## [DATA TO EXAMINE]

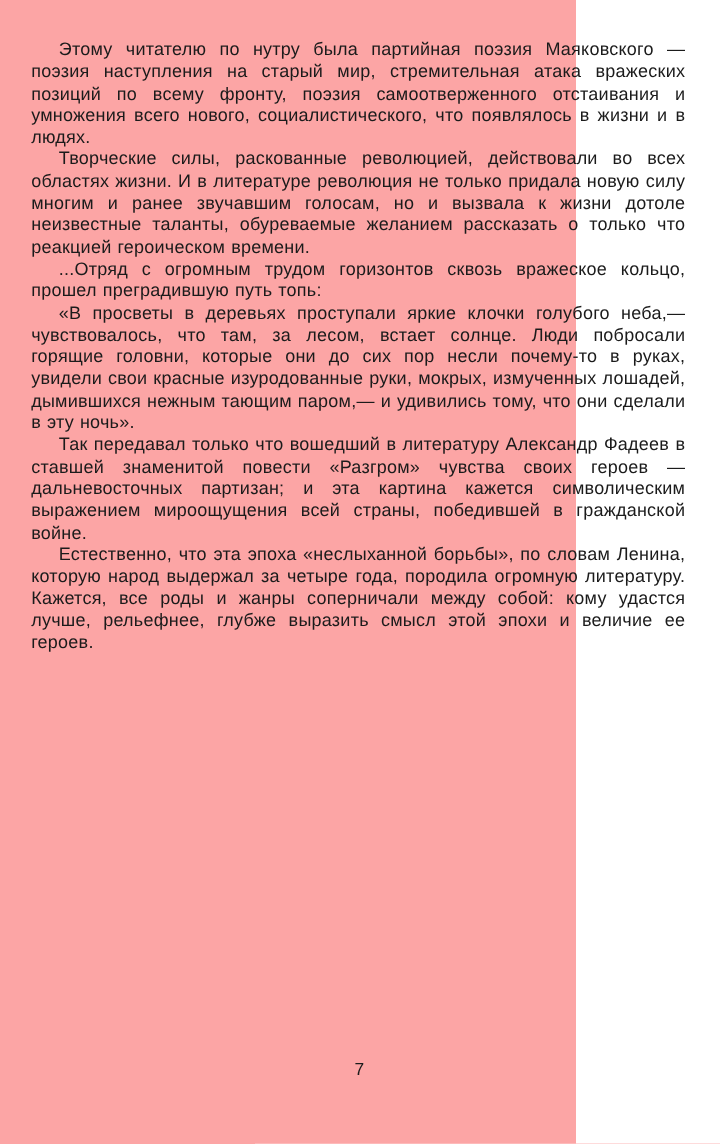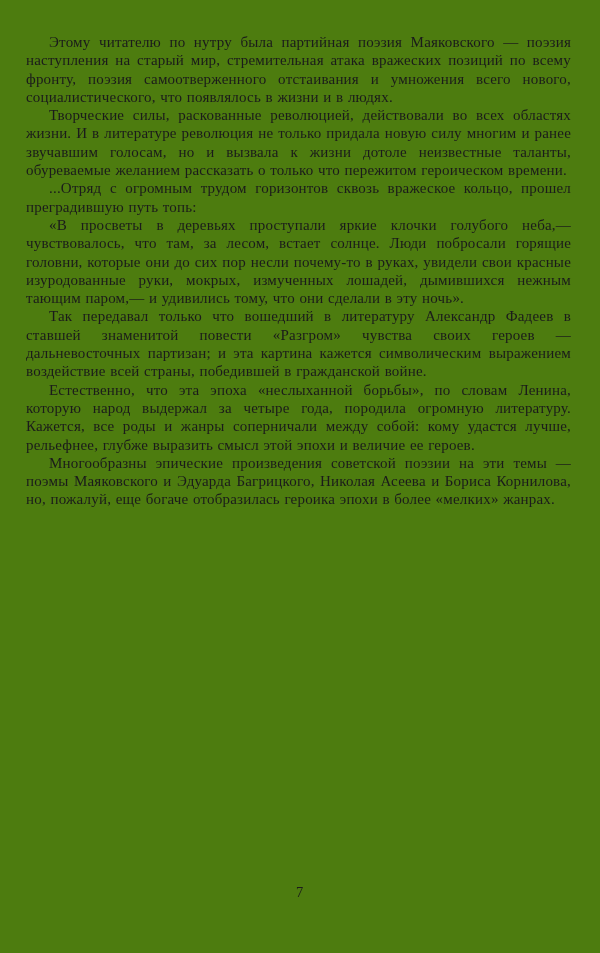"Этому читателю по нутру была" .page { background: #4d7c0f -> #fca5a5; font-family: Liberation Serif, serif -> Liberation Sans, sans-serif; width: 600px -> 480px }
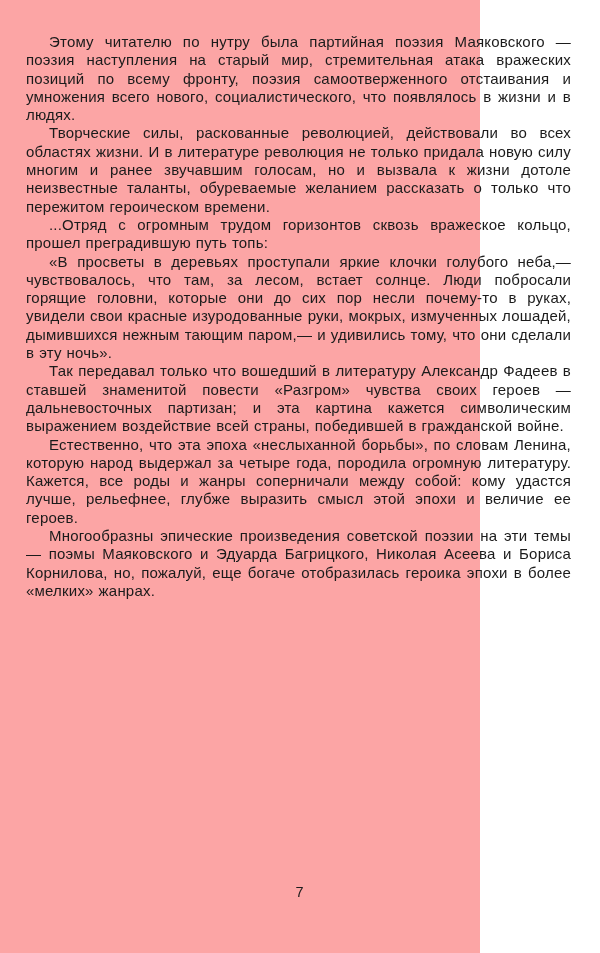"Творческие силы, раскованные революцией," p.para { text: пережитом -> реакцией }
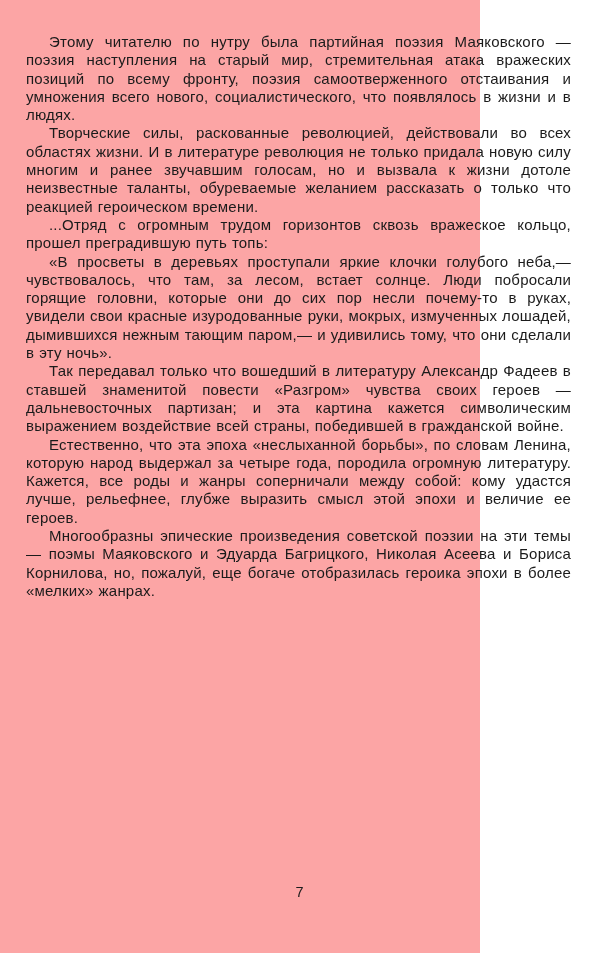"Так передавал только что вошедший" p.para { text: воздействие -> мироощущения }
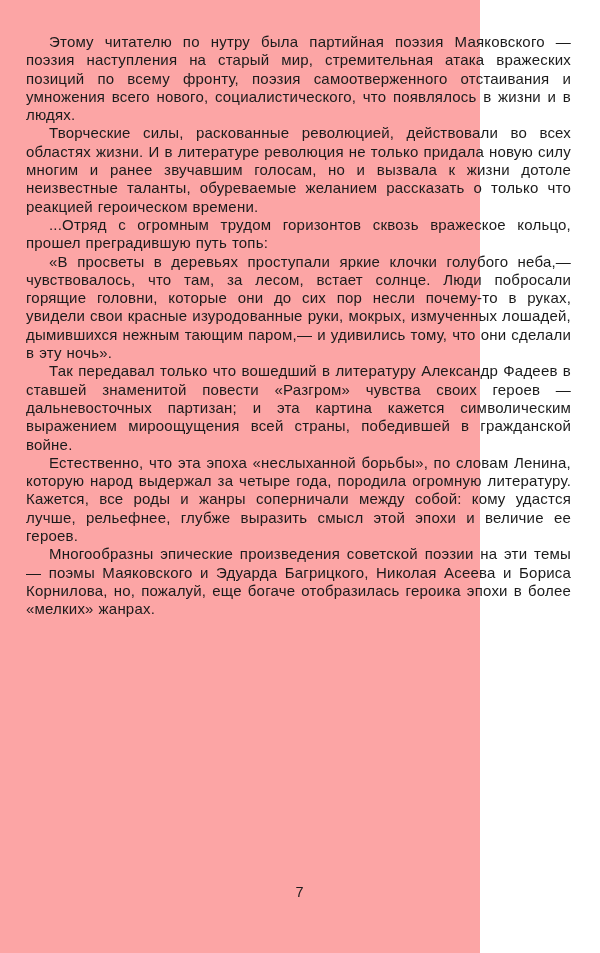"Многообразны эпические произведения" p.para { html: <p>Многообразны эпические произведения советской поэзии на эти темы — поэмы Маяковского и Эдуарда Багрицкого, Николая Асеева и Бориса Корнилова, но, пожалуй, еще богаче отобразилась героика эпохи в более «мелких» жанрах.</p> -> none }
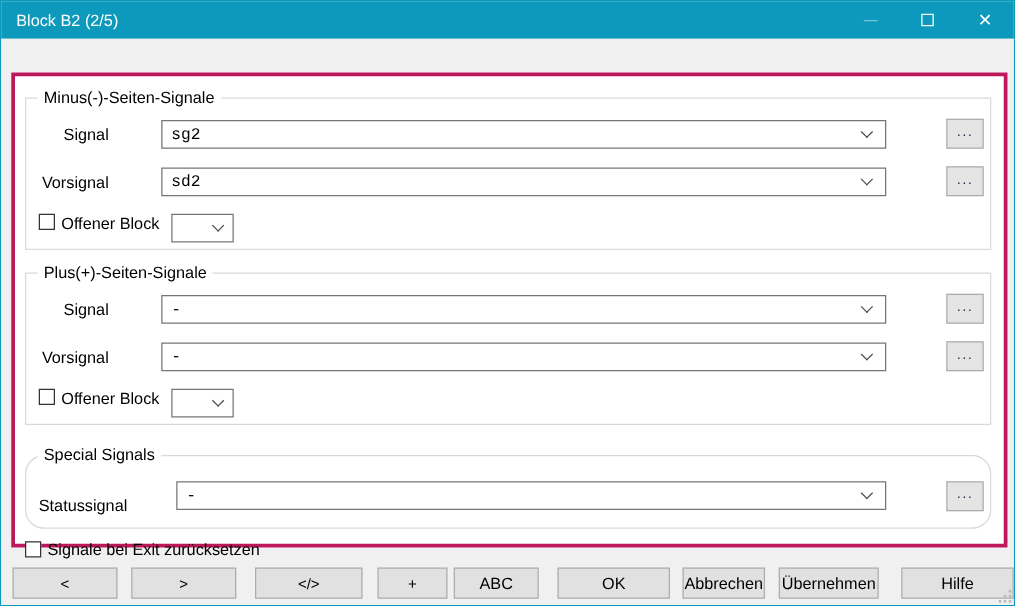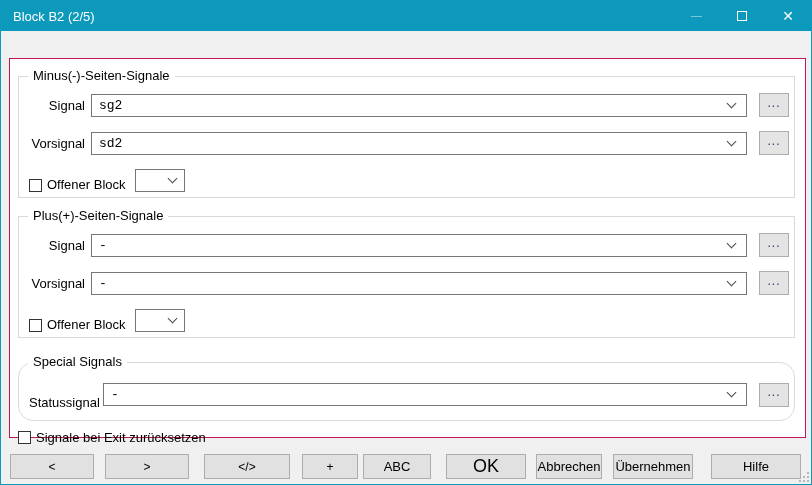"Minus(-)-Seiten-Signale" .pane { border: 1px solid #be185d -> 3px solid #be185d }
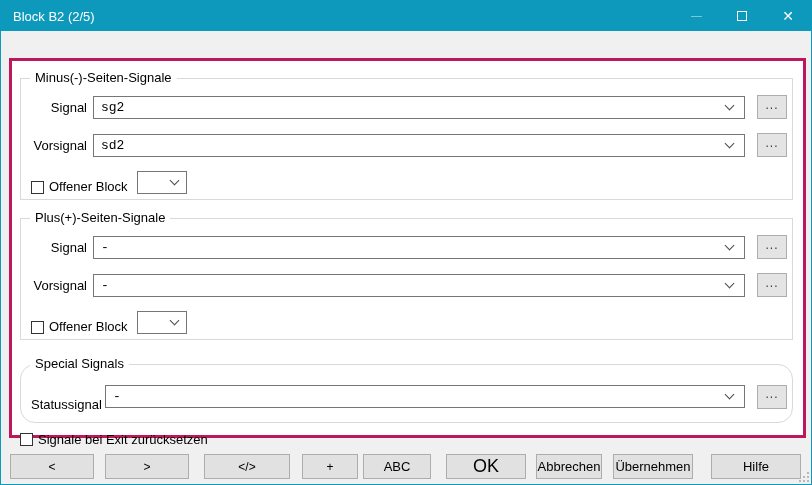"Signal" .field-row { gap: none -> 36px }
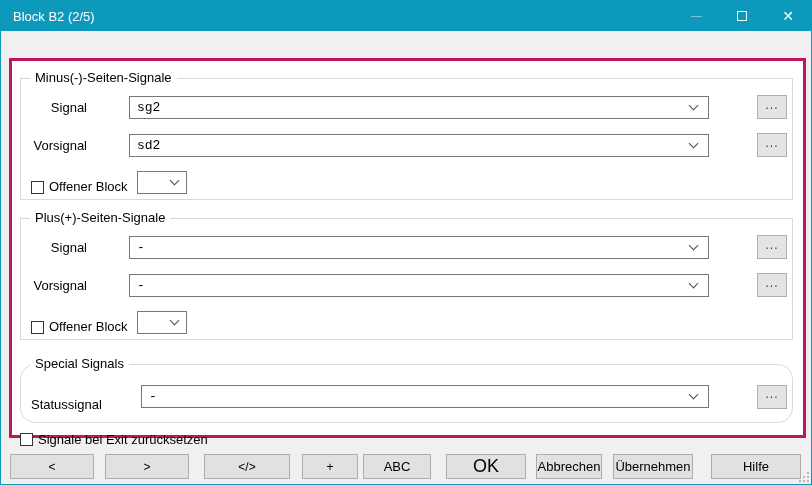"Offener Block" .check-row { align-items: flex-end -> flex-start }
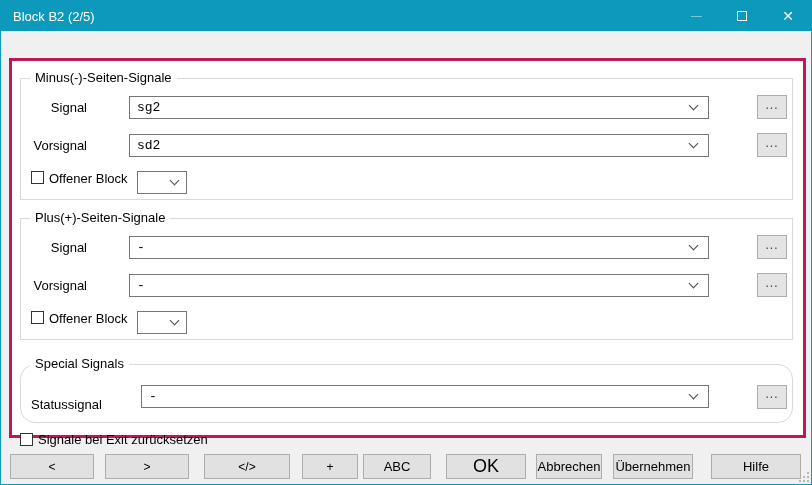"OK" .footer-btn:nth-child(6) { font-size: 18px -> 13px; width: 80px -> 90px }
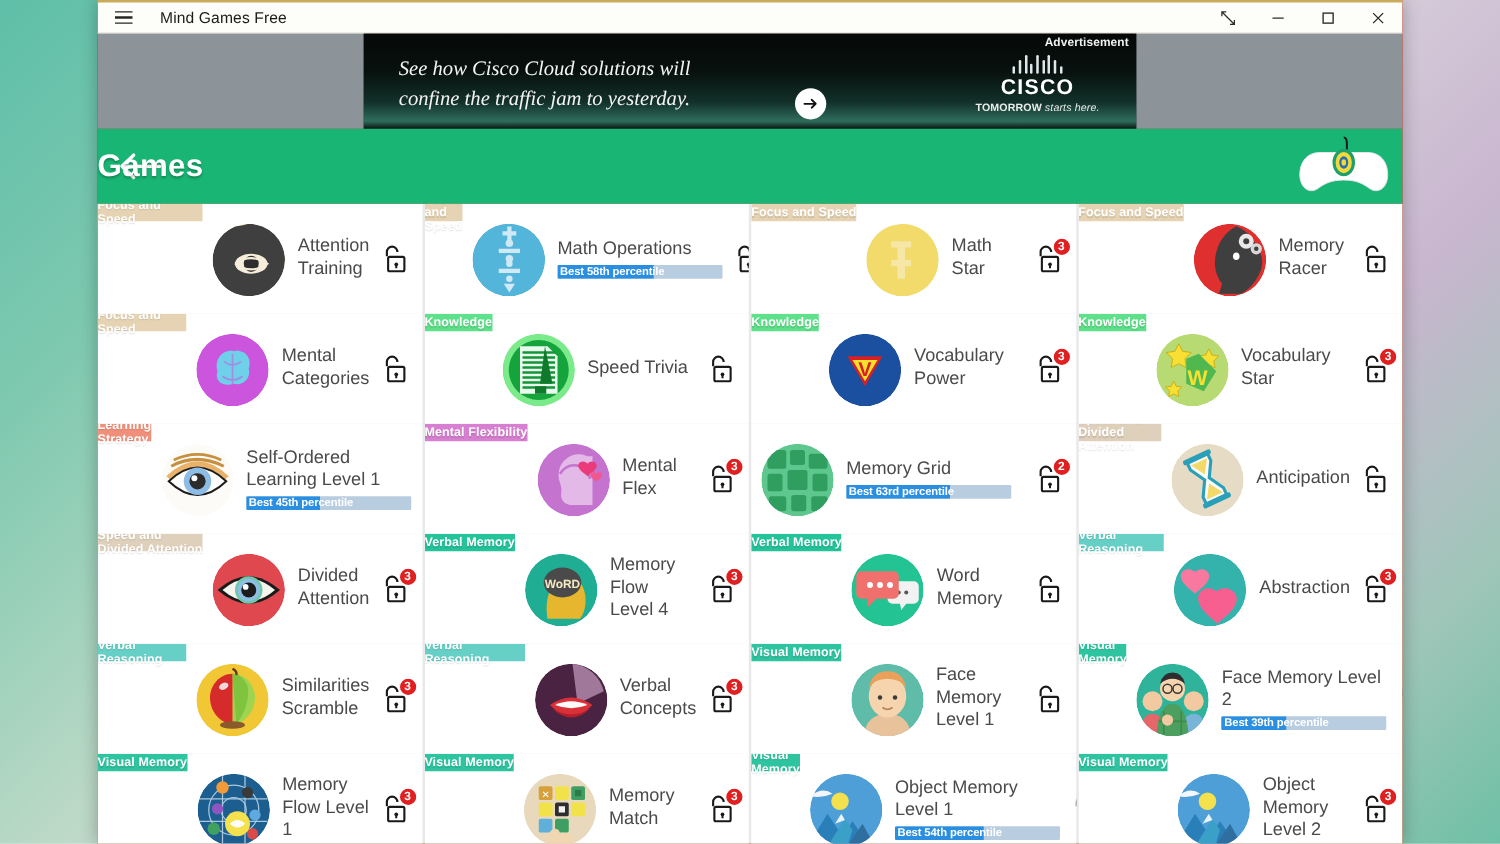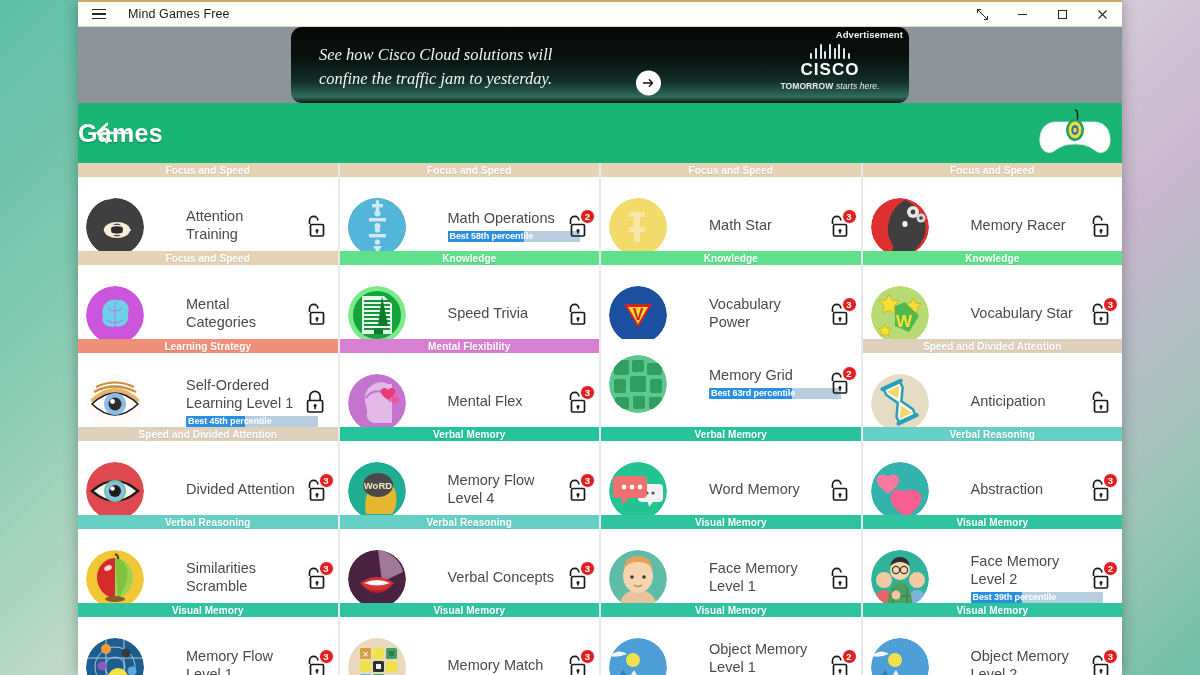"Advertisement" #ad-banner { border-radius: 11px -> none }
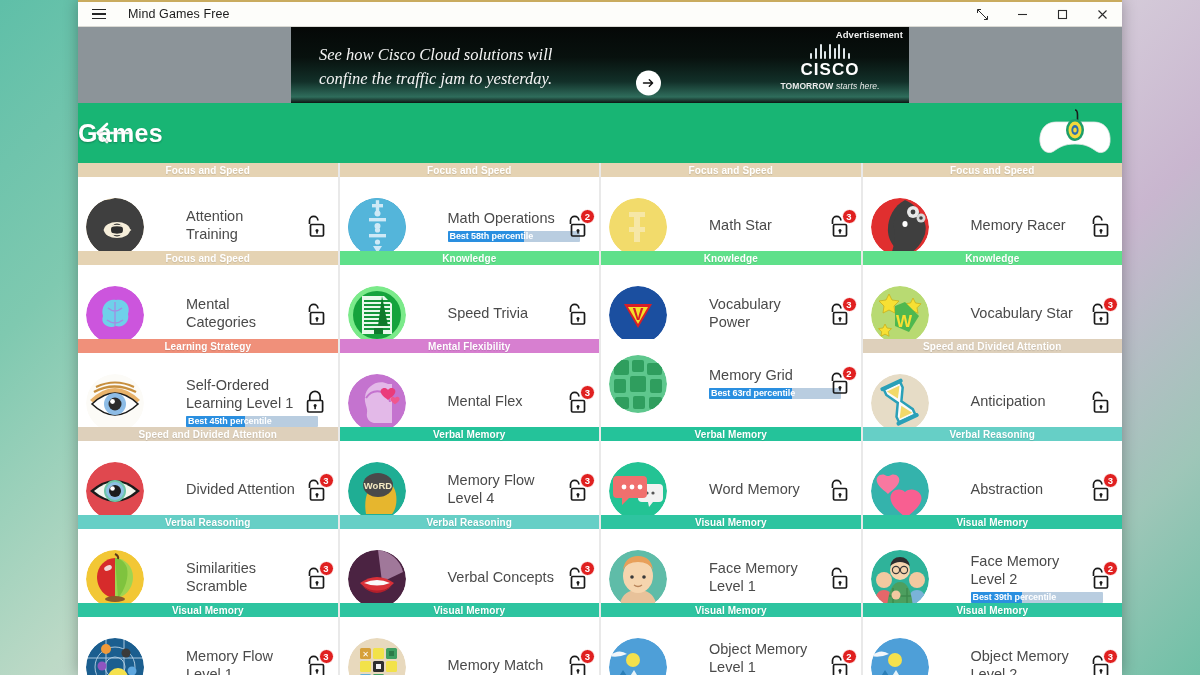"Focus and Speed" .game-cell { flex-direction: column -> none; gap: 24px -> none }
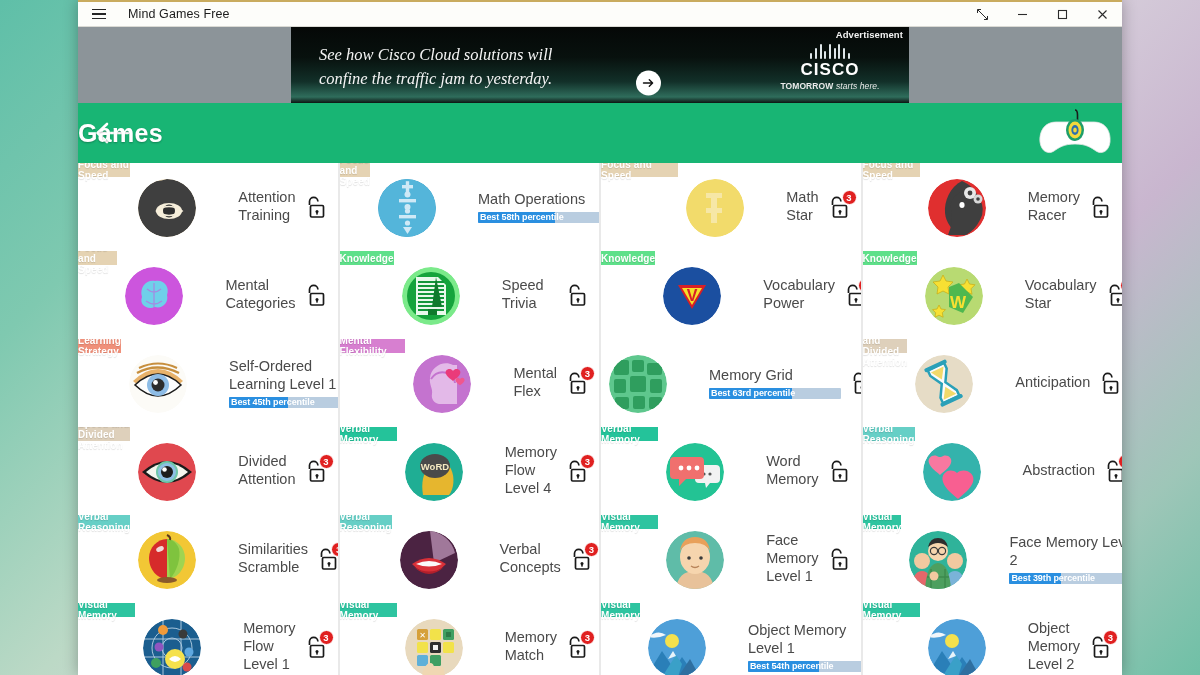"Attention Training" .game-text { margin-left: 32px -> none }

## [PROBLEM TO WORK ON]
Each entry above is to be given again exactly, and any image in it is to be dropped.

## [ANSWER TO THE PROBLEM]
"Этому читателю по нутру была" .page { background: #4d7c0f -> #fca5a5; font-family: Liberation Serif, serif -> Liberation Sans, sans-serif; width: 600px -> 480px }
"Творческие силы, раскованные революцией," p.para { text: пережитом -> реакцией }
"Так передавал только что вошедший" p.para { text: воздействие -> мироощущения }
"Многообразны эпические произведения" p.para { html: <p>Многообразны эпические произведения советской поэзии на эти темы — поэмы Маяковского и Эдуарда Багрицкого, Николая Асеева и Бориса Корнилова, но, пожалуй, еще богаче отобразилась героика эпохи в более «мелких» жанрах.</p> -> none }
"Minus(-)-Seiten-Signale" .pane { border: 1px solid #be185d -> 3px solid #be185d }
"Signal" .field-row { gap: none -> 36px }
"Offener Block" .check-row { align-items: flex-end -> flex-start }
"OK" .footer-btn:nth-child(6) { font-size: 18px -> 13px; width: 80px -> 90px }
"Advertisement" #ad-banner { border-radius: 11px -> none }
"Focus and Speed" .game-cell { flex-direction: column -> none; gap: 24px -> none }
"Attention Training" .game-text { margin-left: 32px -> none }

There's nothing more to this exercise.